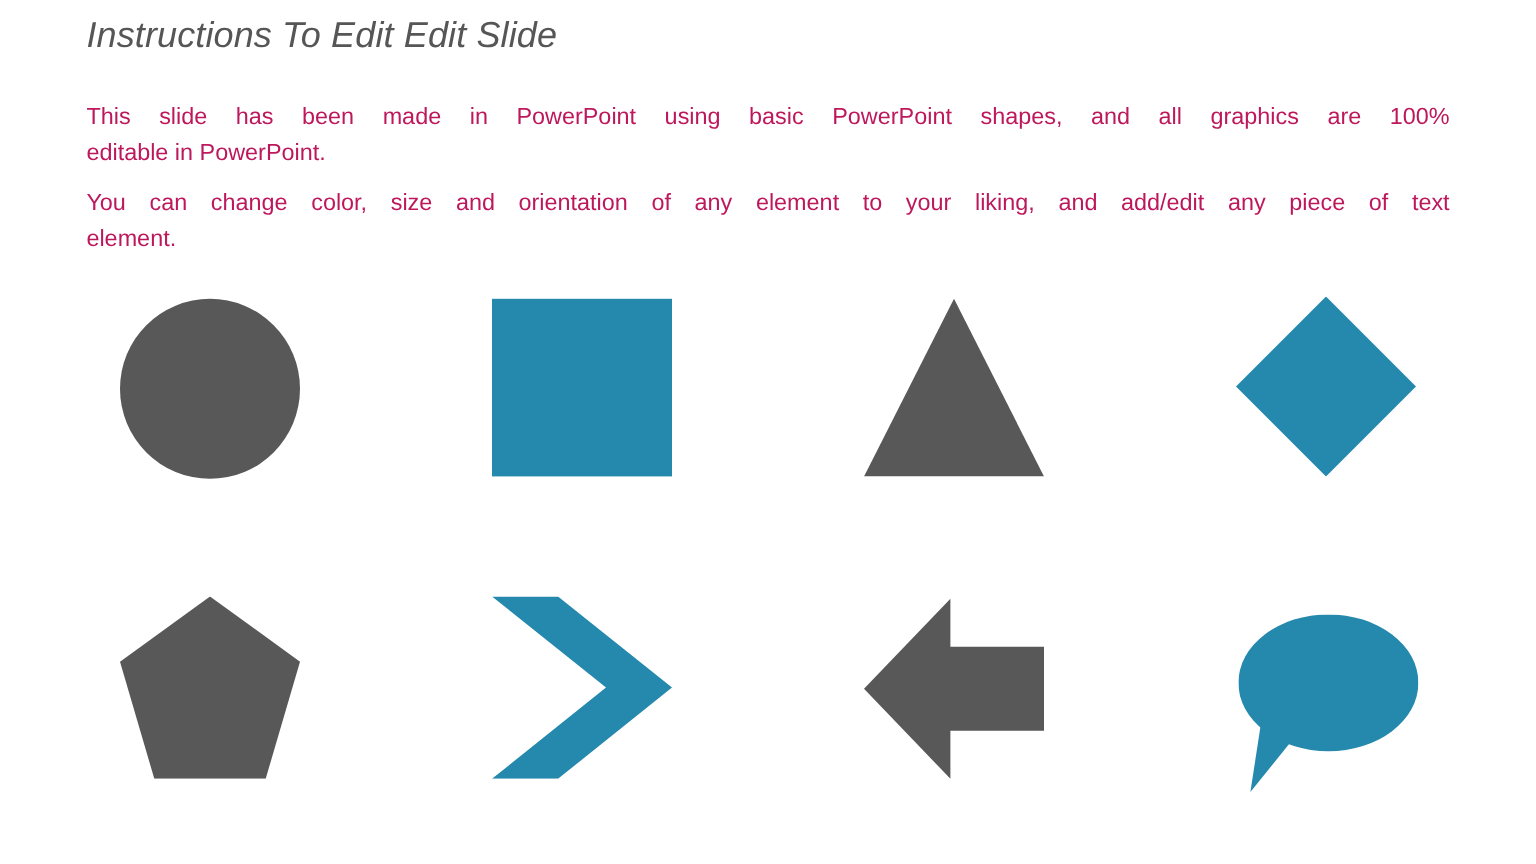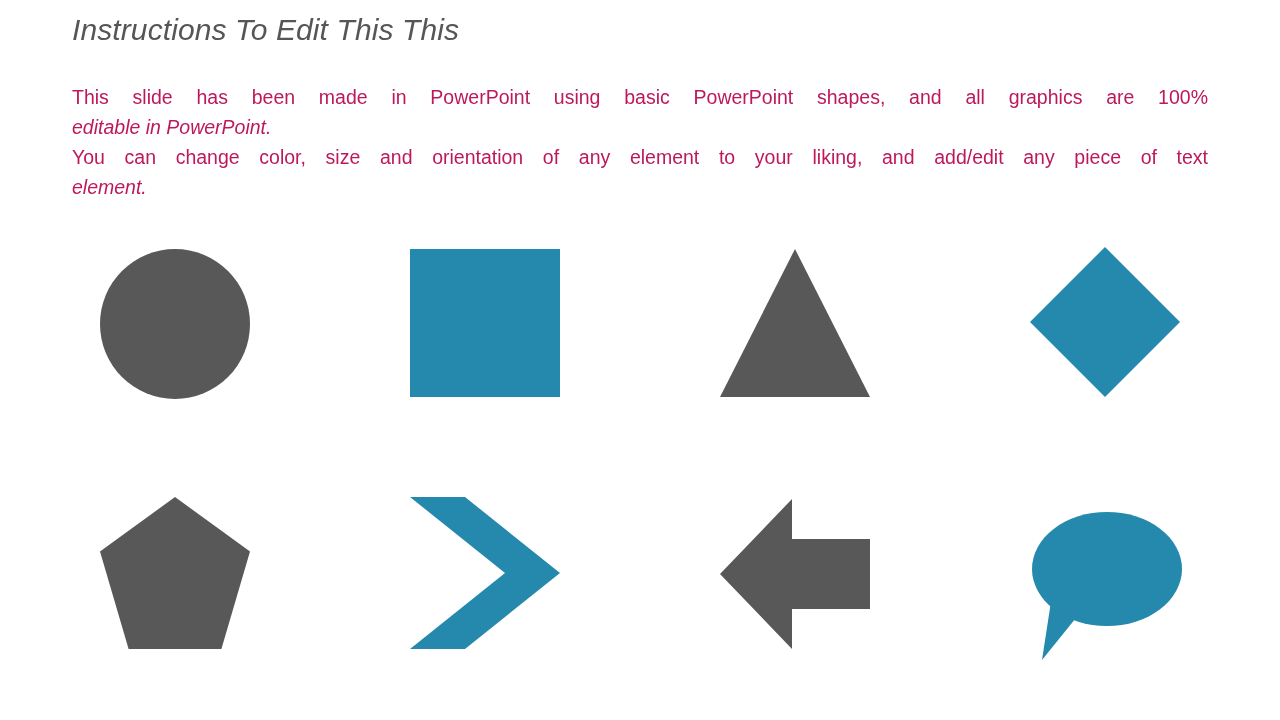--- a/index.html
+++ b/index.html
@@ -49,33 +49,32 @@
   .para {
     margin: 0;
     font-size: 19.5px;
     line-height: 30px;
     color: #be185d;
     text-align: justify;
     text-justify: inter-word;
     font-weight: 400;
   }
   .para:last-child {
-    margin-top: 0;
+    margin-top: 12px;
   }
   
   .para .jline {
     display: block;
     text-align: justify;
     text-align-last: justify;
   }
   .para .lastline {
     display: block;
     text-align: left;
     text-align-last: left;
-    font-style: italic;
   }
 
   
   .shape {
     position: absolute;
   }
   .shape svg { display: block; }
 
   
   #shape-circle      { left: 100px; top: 249px;  width: 150px; height: 150px; }
@@ -97,21 +96,21 @@
   #shape-square .rect {
     width: 150px;
     height: 148px;
   }
 </style>
 </head>
 <body>
 
 <div id="slide">
 
-  <div id="slide-title">Instructions To Edit This This</div>
+  <div id="slide-title">Instructions To Edit Edit Slide</div>
 
   <div id="body-copy">
     <p class="para">
         <span class="jline">This slide has been made in PowerPoint using basic PowerPoint shapes, and all graphics are 100%</span>
         <span class="lastline">editable in PowerPoint.</span>
       </p>
     <p class="para">
         <span class="jline">You can change color, size and orientation of any element to your liking, and add/edit any piece of text</span>
         <span class="lastline">element.</span>
       </p>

·····

Would you copy each line of the records that contains "span"?

         <span class="jline">This slide has been made in PowerPoint using basic PowerPoint shapes, and all graphics are 100%</span>
         <span class="lastline">editable in PowerPoint.</span>
         <span class="jline">You can change color, size and orientation of any element to your liking, and add/edit any piece of text</span>
         <span class="lastline">element.</span>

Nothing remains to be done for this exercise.